==== Data records ====

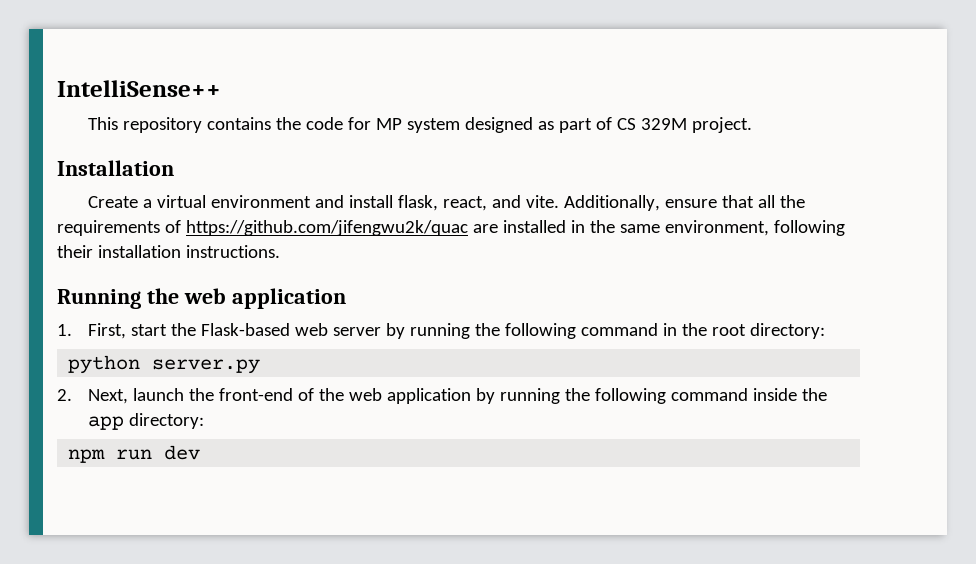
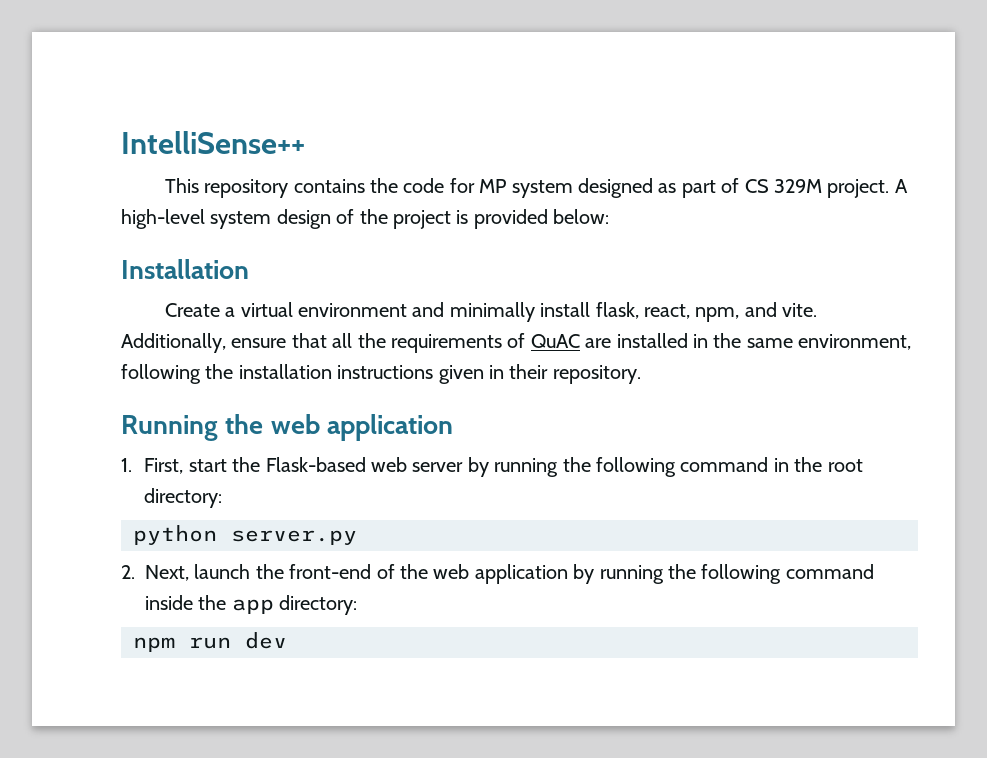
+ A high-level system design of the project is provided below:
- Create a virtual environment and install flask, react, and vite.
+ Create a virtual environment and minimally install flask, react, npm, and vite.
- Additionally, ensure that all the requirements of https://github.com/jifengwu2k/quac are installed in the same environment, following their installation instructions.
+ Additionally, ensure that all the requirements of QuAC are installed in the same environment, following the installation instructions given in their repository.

====
==== Data records ====

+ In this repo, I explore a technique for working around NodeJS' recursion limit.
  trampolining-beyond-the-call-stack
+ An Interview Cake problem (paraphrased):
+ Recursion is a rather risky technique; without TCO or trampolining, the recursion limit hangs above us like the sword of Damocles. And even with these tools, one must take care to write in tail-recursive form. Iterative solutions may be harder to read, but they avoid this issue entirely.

====

> _About this exercise_: Return, with no change at all, every line in the entries above from the line containing "- Create a virtual" through the line containing "in their repository.".

> _Completed task_:
- Create a virtual environment and install flask, react, and vite.
+ Create a virtual environment and minimally install flask, react, npm, and vite.
- Additionally, ensure that all the requirements of https://github.com/jifengwu2k/quac are installed in the same environment, following their installation instructions.
+ Additionally, ensure that all the requirements of QuAC are installed in the same environment, following the installation instructions given in their repository.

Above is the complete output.